Should I boycott I AM NUMBER FOUR because of James Frey? Just as lit agent Kassie Evashevski says of her former client, “it became impossible for me to maintain a relationship once the trust had been broken” (NYMag). I am encompassed by a feeling of being betrayed by a close friend.
This should not change the way I feel about the book. I thought it was fun and enjoyable and I was looking forward for more. But do I really want to support Frey’s idea of the YA market? I hate the idea of YA literature as a corporate factory where authors are working on an assembly line and novels are just being chugged out for the sake of selling them to a large market. I want my YA authors to be passionate about what they are writing, publishing their dream novel. Seriously, James Frey… “Think happy meals”?!?

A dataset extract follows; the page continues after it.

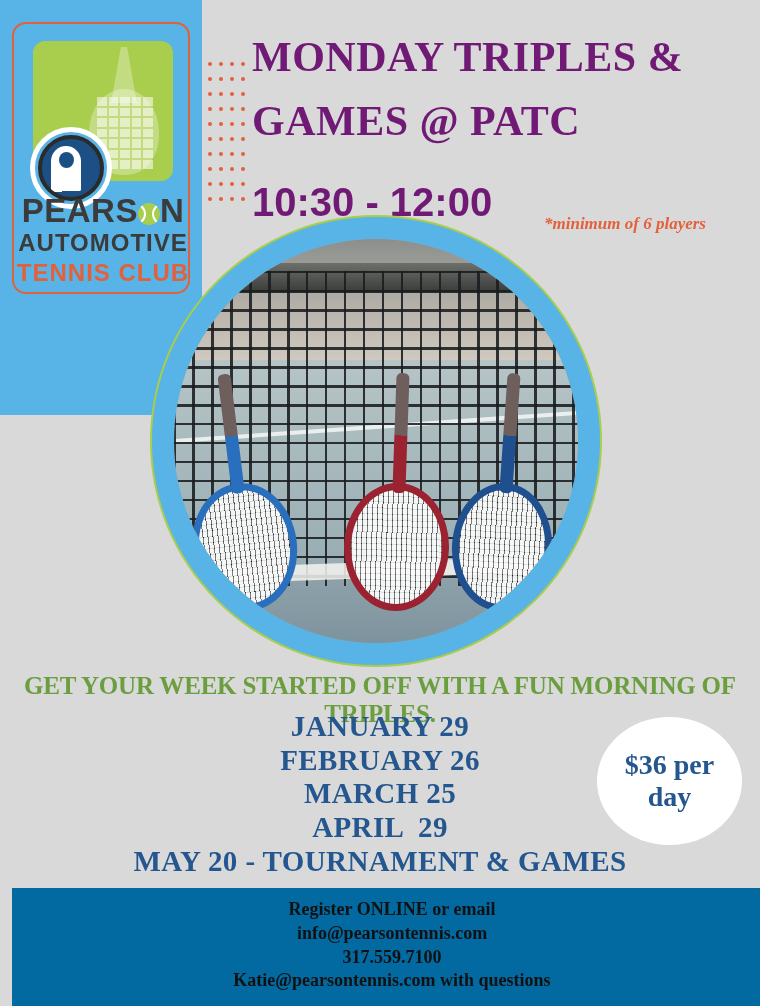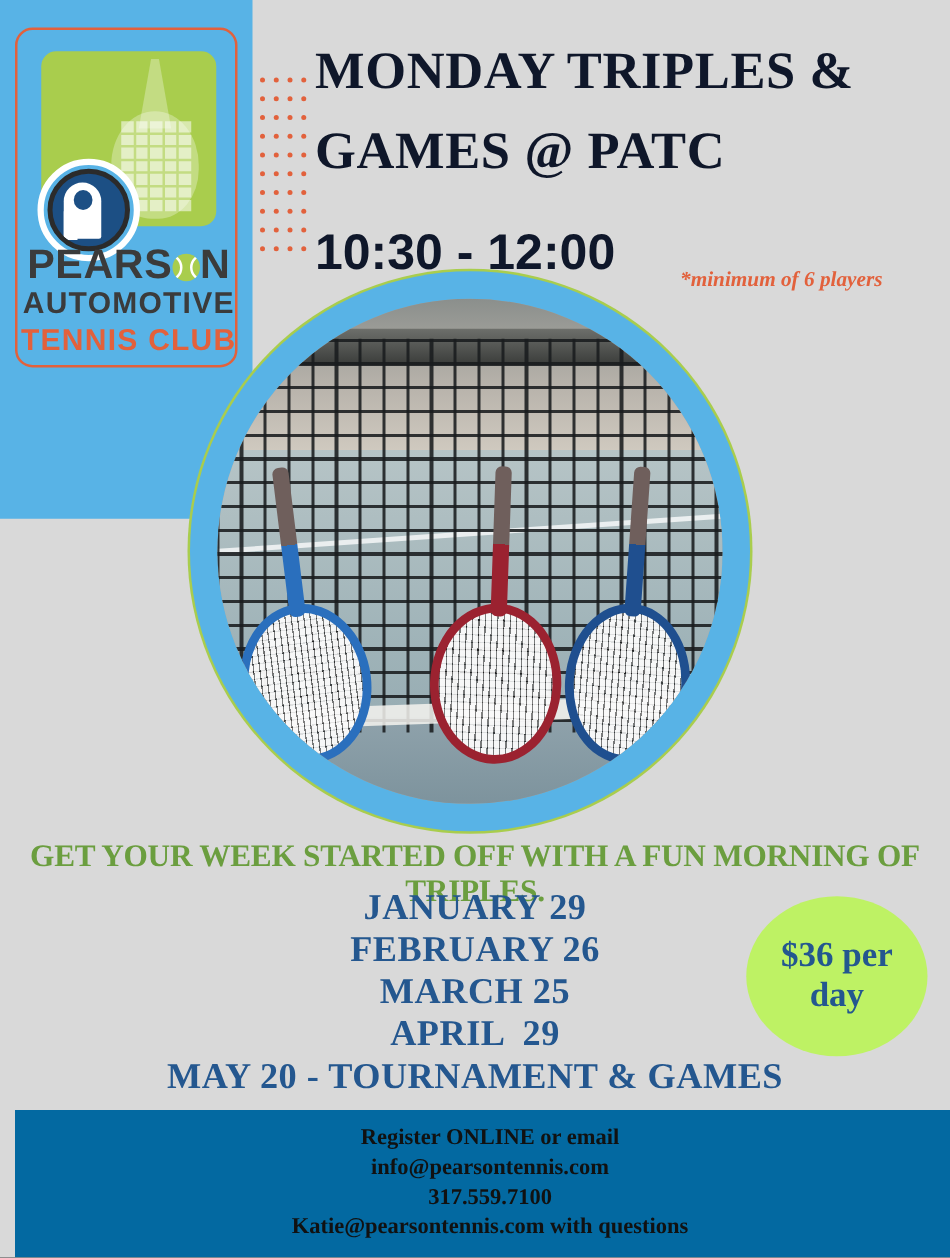"MONDAY TRIPLES &" .headline { color: #0f172a -> #701a75 }
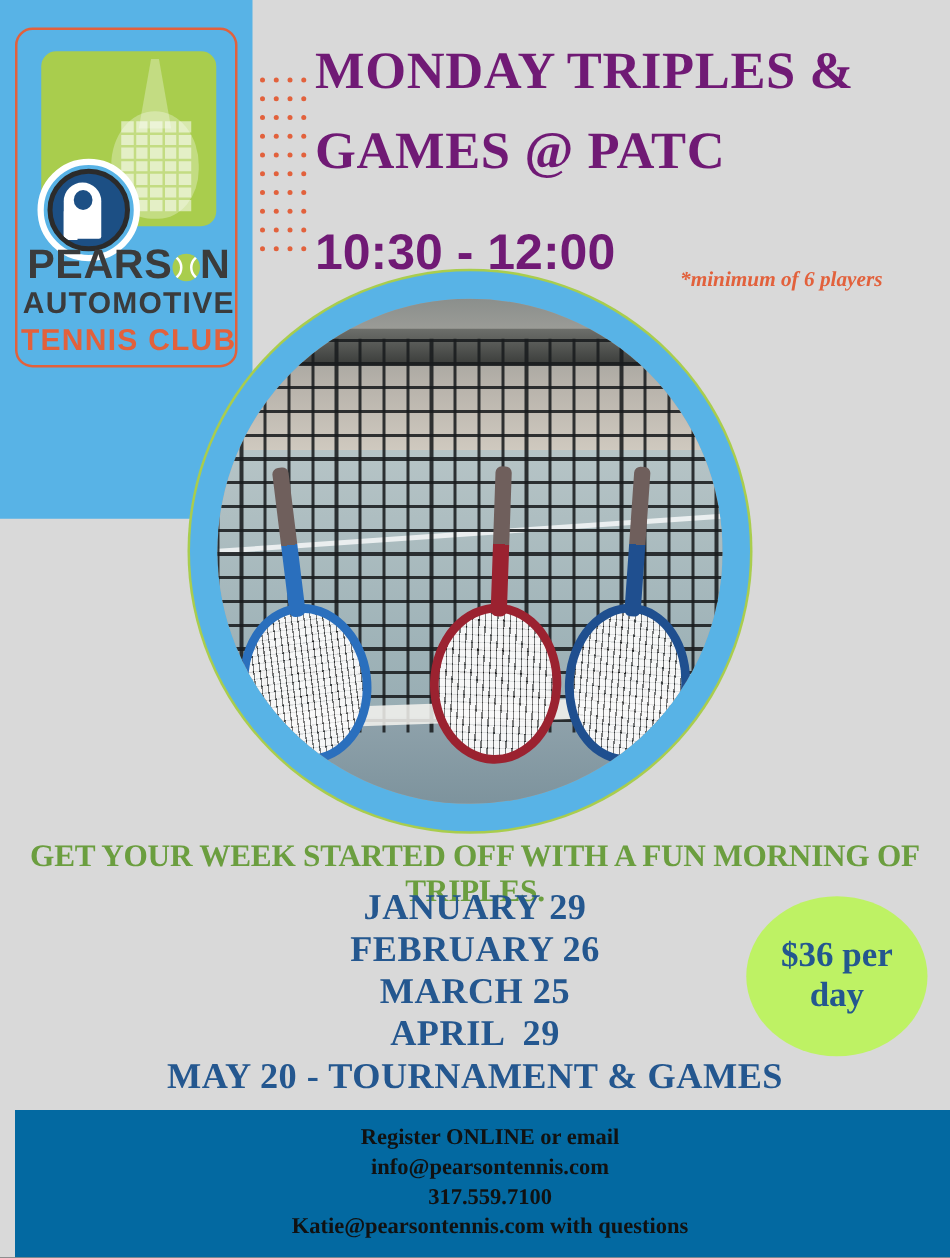"$36 per" .price-bubble { background: #bef264 -> #ffffff }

I get so mad to think about how children’s publishing industry is turning out because of Frey. I know that not all editors and publishing houses will go for these books, but this is the industry I want to work in! And I swear that once I am in the industry and I make a name for myself, I won’t publish books just because of the commercial profit it will make. I am still determined to find the next best thing – even if it isn’t a New York Times best seller. I have hope for the future of YA literature. I have hope for the struggling writers who are writing beautiful prose but are not getting the attention because it can’t sell. It’s not about the money.